▶ **Work task**
Each entry should be duplicated verbatim; its pictures should not be.

▶ **Data supplied**

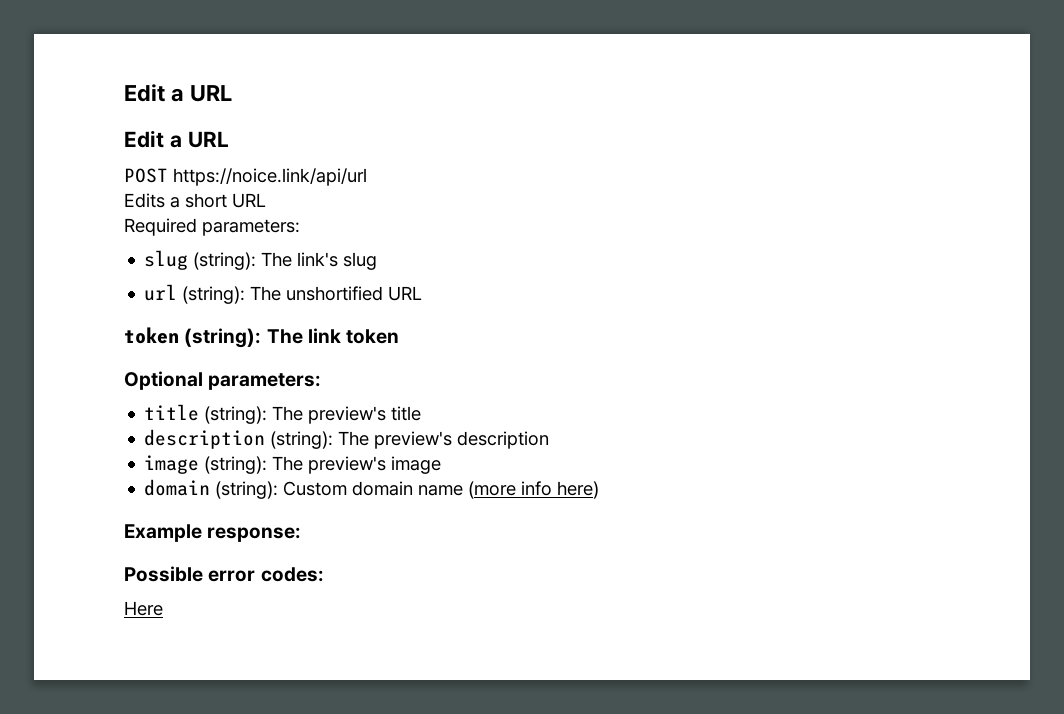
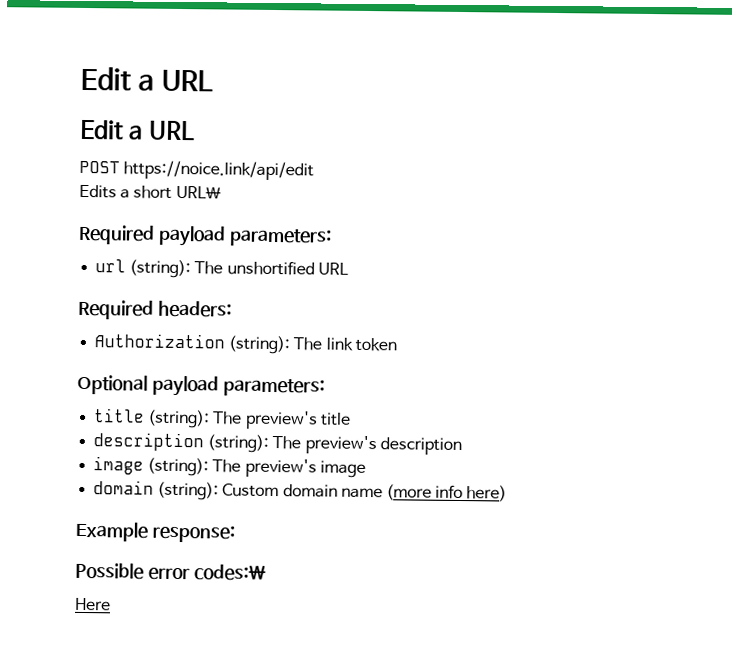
[173,168,367,186] https://noice.link/api/url -> [123,160,315,181] https://noice.link/api/edit
[232,193,266,208] [124,218,300,236] [144,250,378,270] URL // Required parameters: // slug (string): The link's slug -> [175,185,221,200] [78,224,332,247] URL\ // Required payload parameters:
[124,327,179,344] token -> [78,299,232,320] [94,333,226,349] Required headers: // Authorization
(203, 380) none -> [151,375,219,397] payload
[260,567,324,582] codes: -> [193,564,266,581] codes:\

▶ **Response to this exercise**
[173,168,367,186] https://noice.link/api/url -> [123,160,315,181] https://noice.link/api/edit
[232,193,266,208] [124,218,300,236] [144,250,378,270] URL // Required parameters: // slug (string): The link's slug -> [175,185,221,200] [78,224,332,247] URL\ // Required payload parameters:
[124,327,179,344] token -> [78,299,232,320] [94,333,226,349] Required headers: // Authorization
(203, 380) none -> [151,375,219,397] payload
[260,567,324,582] codes: -> [193,564,266,581] codes:\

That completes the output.